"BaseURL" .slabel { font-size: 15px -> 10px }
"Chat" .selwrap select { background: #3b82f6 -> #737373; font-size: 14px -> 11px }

_ _ _

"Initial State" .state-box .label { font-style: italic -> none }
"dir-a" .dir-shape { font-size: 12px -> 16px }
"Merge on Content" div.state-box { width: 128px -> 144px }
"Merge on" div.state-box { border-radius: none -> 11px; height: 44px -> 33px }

_ _ _

Work request:
All lines in the listing above with the string "state" should be returned.

Result for this task:
"Initial State" .state-box .label { font-style: italic -> none }
"Merge on Content" div.state-box { width: 128px -> 144px }
"Merge on" div.state-box { border-radius: none -> 11px; height: 44px -> 33px }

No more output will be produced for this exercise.